Die Kraft von KI und datenbasierten Lösungen: Während erst 15 Prozent der Automobilunternehmen KI umfassend nutzen, zeigt der Einsatz von Tools wie ChatGPT, Voicebots und datengetriebenen Infotainment-Systemen großes Potenzial. Diese Technologien ermöglichen es, Kundenbedürfnisse vorherzusehen und personalisierte Erlebnisse zu schaffen.
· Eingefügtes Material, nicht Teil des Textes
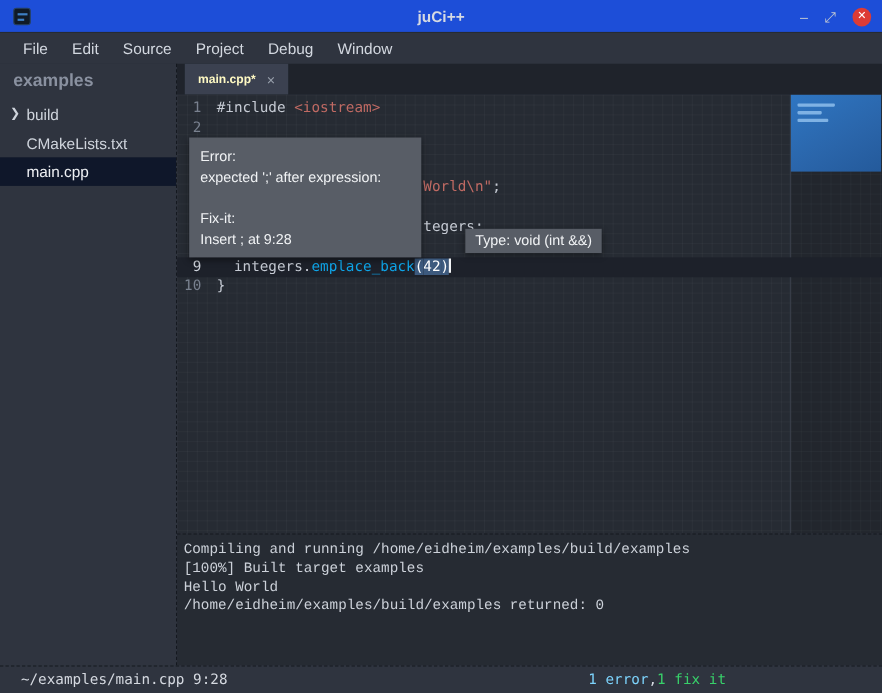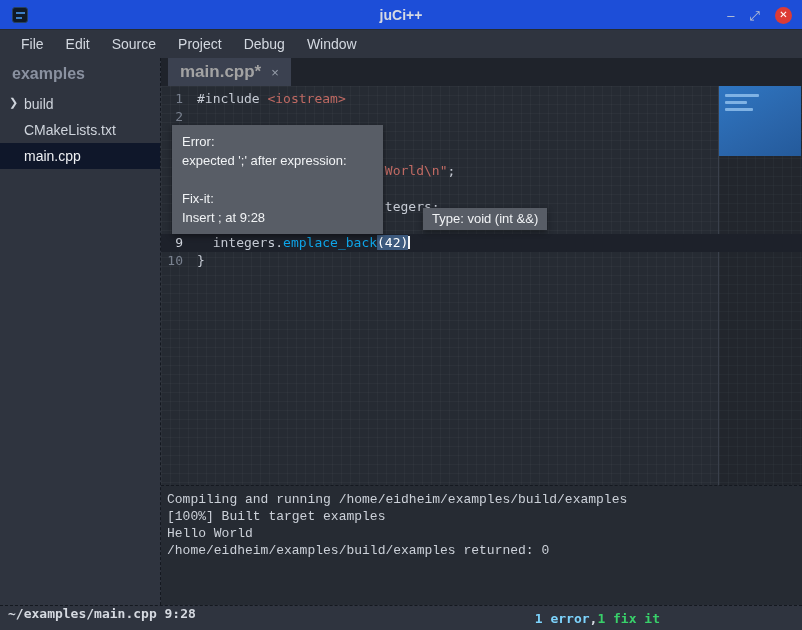"main.cpp*" .tab-label { color: #a3a3a3 -> #fef9c3; font-size: 17px -> 11px }
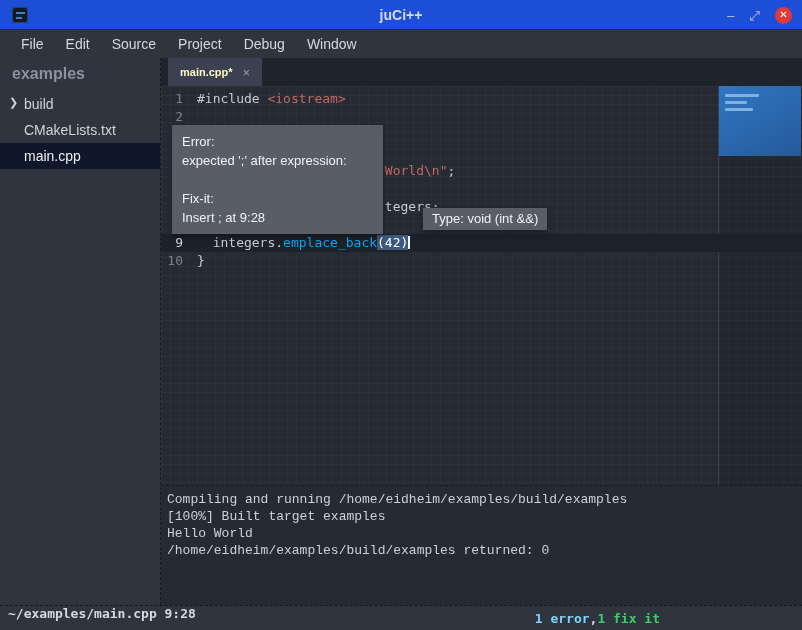"~/examples/main.cpp 9:28" .statusbar { align-items: flex-start -> center; font-weight: bold -> none; padding-left: 8px -> 19px }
Mobilität neu denken: Vom Besitz zu Dienstleistungen
Ein weiterer Aspekt, der die Branche prägt, ist der Wandel vom klassischen Fahrzeugbesitz hin zu flexiblen Mobilitätslösungen. Abonnements, Carsharing-Modelle und datenbasierte Services wie die von Tesla oder NIO setzen neue Standards. Die Herausforderung für traditionelle Autohäuser besteht darin, diese Entwicklungen nicht nur zu beobachten, sondern in diesem Jahr aktiv mitzugestalten.
Die Ergebnisse der Capgemini-Studie unterstreichen die Dringlichkeit von Veränderungen. Wie können Autohäuser konkret handeln?
Omnichannel-Strategien priorisieren
Eine konsistente Customer Journey über alle Kanäle hinweg ist entscheidend. Kunden erwarten, dass Informationen nahtlos zwischen App, Website und Autohaus ausgetauscht werden können.
Technologie als Freund, nicht als Ersatz
Während digitale Tools Prozesse vereinfachen können, bleibt der persönliche Kontakt im Autohaus unverzichtbar. Der Schlüssel liegt in der Kombination von beidem.
Nachhaltigkeit und Werte in den Mittelpunkt stellen
Immer mehr Kunden legen Wert auf Nachhaltigkeit und soziale Verantwortung. Autohäuser, die diese Themen glaubhaft in ihre Strategie integrieren, können sich abheben.
Die Zukunft des Autohandels wird durch eine hybride Herangehensweise bestimmt, bei der digitale und persönliche Erlebnisse nahtlos ineinandergreifen. Während Kunden sich in der Informations- und Entscheidungsphase zunehmend auf digitale Kanäle verlassen, bleibt der direkte Kontakt in der Beratung und beim Kauf weiterhin von zentraler Bedeutung. Entscheidend ist eine harmonische Customer Journey, die sowohl die Effizienz digitaler Prozesse als auch die Vertrauensbasis persönlicher Interaktionen miteinander verbindet.
Die Automobilbranche und der Autohandel haben großes Potenzial, das Kundenerlebnis neu zu definieren und sich als innovativer Dienstleister zu positionieren. Für Autohäuser ist jetzt die Zeit gekommen, ihre Prozesse zu überdenken und CX als strategisches Differenzierungsmerkmal zu nutzen. Die Kunden von heute verlangen mehr – und die Gewinner von morgen sind diejenigen, die diese Erwartungen übertreffen.